Saturday, July 2, 2011

Lesbian 101: Care Less, Score More


I’d heard the phrase “The one who cares the least, wins” several times in the past. But I never really paid it much attention. Probably because I was usually the one who cared more. So that statement couldn’t be true. It just couldn’t! Could it?

And this is just one of those things that spans across gender and orientation and is just a human truth.
If you want to get hurt less, stop giving a damn. If you want to get laid more, stop caring so much. Or at least don’t show it. The simple truth is, as much as I hate to acknowledge it, it is all a game. Personally, I never got the rule book. I’ve just been fumbling the ball and learning along the way.

That girl that you are completely lusting over? The one who gives you mixed signals and false hope. The one who teases you with promises and illusions of interest. You know what, stop giving her the attention that you have been. Do not text her. Do not call her. Do not Facebook her. Do not email her. Do not stalk her at work or on Tumblr or frequent places you might run into her. Yes, I know all your tricks you sneaky Lesbo you.

Wait, patiently. It will come. Keep waiting. Just a little longer.
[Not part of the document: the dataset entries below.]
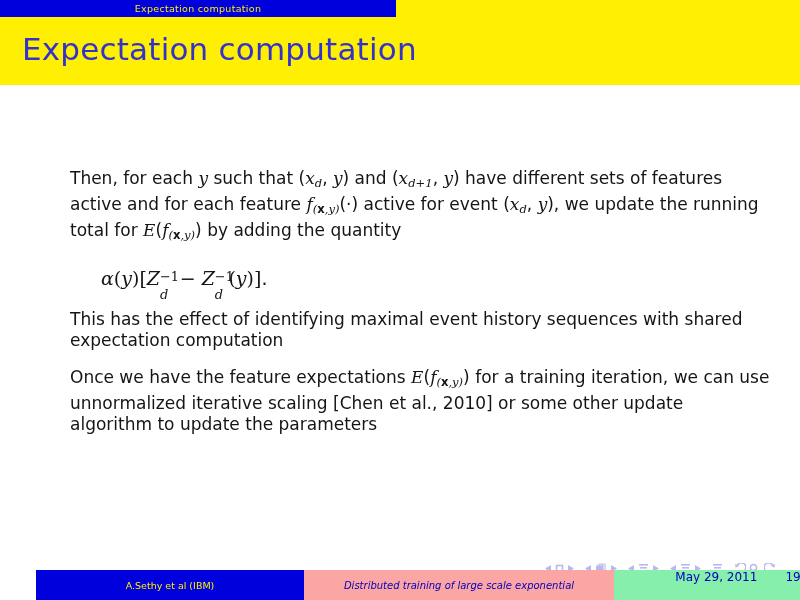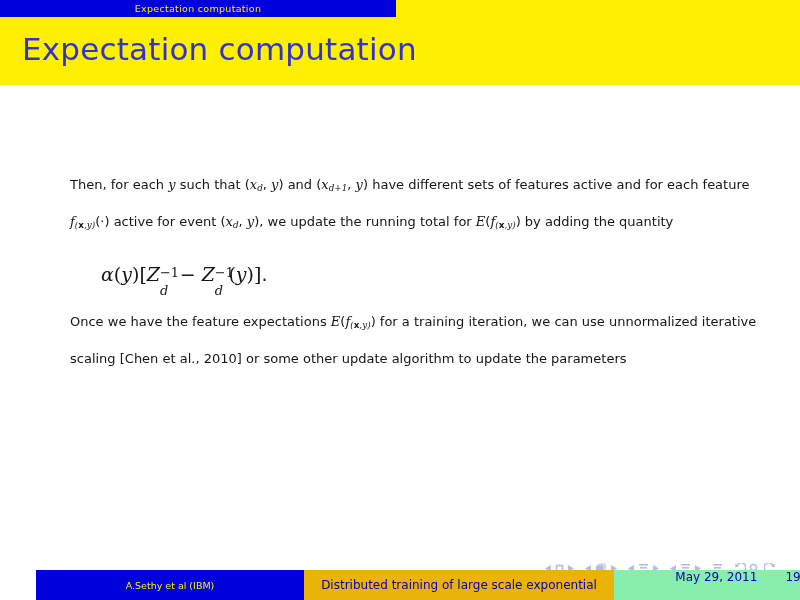--- a/index.html
+++ b/index.html
@@ -79,8 +79,8 @@
     color: #111111;
   }
   .para {
-    font-size: 13px;
-    line-height: 33px;
+    font-size: 17px;
+    line-height: 21px;
     margin: 0 0 16px 0;
     font-family: "DejaVu Sans", sans-serif;
     color: #151515;

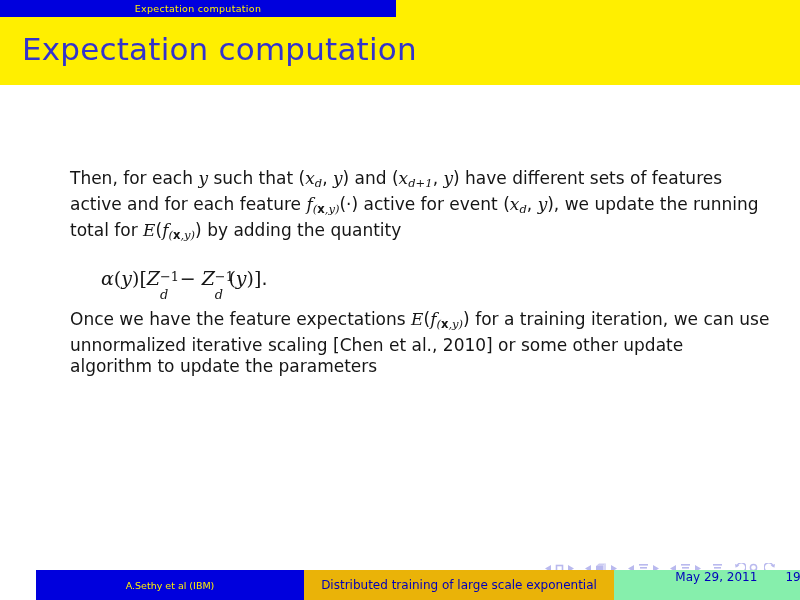--- a/index.html
+++ b/index.html
@@ -222,6 +222,7 @@
       <span class="mi">α</span><span class="mroman">(</span><span class="mi">y</span><span class="mroman">)</span><span class="mroman">[</span><span class="mi">Z</span><span class="stack"><span class="up">−1</span><span class="dn">d</span></span>&nbsp;<span class="mroman">−</span>&nbsp;<span class="mi">Z</span><span class="stack"><span class="up">−1</span><span class="dn">d</span></span><span class="mroman">(</span><span class="mi">y</span><span class="mroman">)</span><span class="mroman">]</span><span>.</span>
     </p>
 
+    <p class="para">This has the effect of identifying maximal event history sequences with shared expectation computation</p>
 
     <p class="para last">
       <span>Once we have the feature expectations </span><span class="mi">E</span><span>(</span><span class="mi">f</span><sub class="msub"><span>(</span><span class="mbf">x</span><span>,</span><span>y</span><span>)</span></sub><span>) for a training iteration, we can use unnormalized iterative scaling [Chen et al., 2010] or some other update algorithm to update the parameters</span>

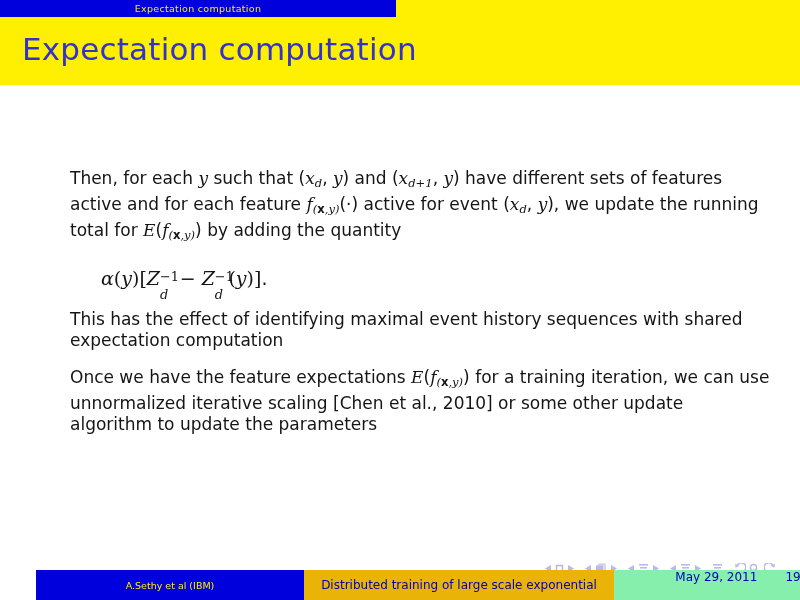--- a/index.html
+++ b/index.html
@@ -175,13 +175,14 @@
   }
   .foot-title {
     width: 310px;
-    background: #eab308;
+    background: #fca5a5;
     color: #0000bb;
     display: flex;
     align-items: center;
     justify-content: center;
-    font-size: 12px;
-    white-space: nowrap;
+    font-size: 10px;
+    white-space: nowrap;
+    font-style: italic;
   }
   .foot-meta {
     flex: 1;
There! See? That little cell phone jingle? She text you. Now, hold your horses just a minute longer there, Turbo. What exactly do you want? It’s time to regroup and reformulate our plan of attack. If you text her right now, then she knows that she has you by your plastic, detachable balls. And that defeats our purpose here.

What you want, is for her to be thinking about you as much as you think about her. That is the only way that you are going to spring your trap and snag your prey to take home and eat as you please. Yes, pun intended.

She should be wondering about you. She should be asking herself, where you’re at, what you’re doing, who you’re with. And why aren’t you feeding her need for attention? You must be having a damned good time if you aren’t thinking about her. Why isn’t she a part of that good time? She wants to be a part of that.

Exactly.

For. The. Win.

So you know what, make plans that don’t include her, but make sure you tell her about them. Don’t invite, just inform. Don’t respond to messages like instantaneous response is your mutant power. Settle down, Flash. Let her simmer and wonder. Even when all you want to do is talk to her via some variety of electronic medium and you think it’s perfectly harmless to send a simple, “Whatchu up to?” or “Hey,” think again.

If she can have you, you become undesirable. If other people want you (your time, energy, and attention, romantic or platonic), suddenly you become a precious commodity. Every girl wants what she can’t have!
It works, trust me. The moment I stopped giving a female the romantically interested attention they wanted, all of a sudden, she is inviting me out, texting me “Good Morning!” before my alarm has a chance to wake me up, and planning our wedding getaway in New York…

She already knows you were interested. Now she is suddenly realizing that her fatal mistake was not jumping on the amazing, once in a lifetime opportunity that is you. And maybe, just maybe, someone else is taking full advantage of that opportunity.

So grab your balls and bats, ladies. Take your position, bases loaded. Line drive, up the center. And play ball!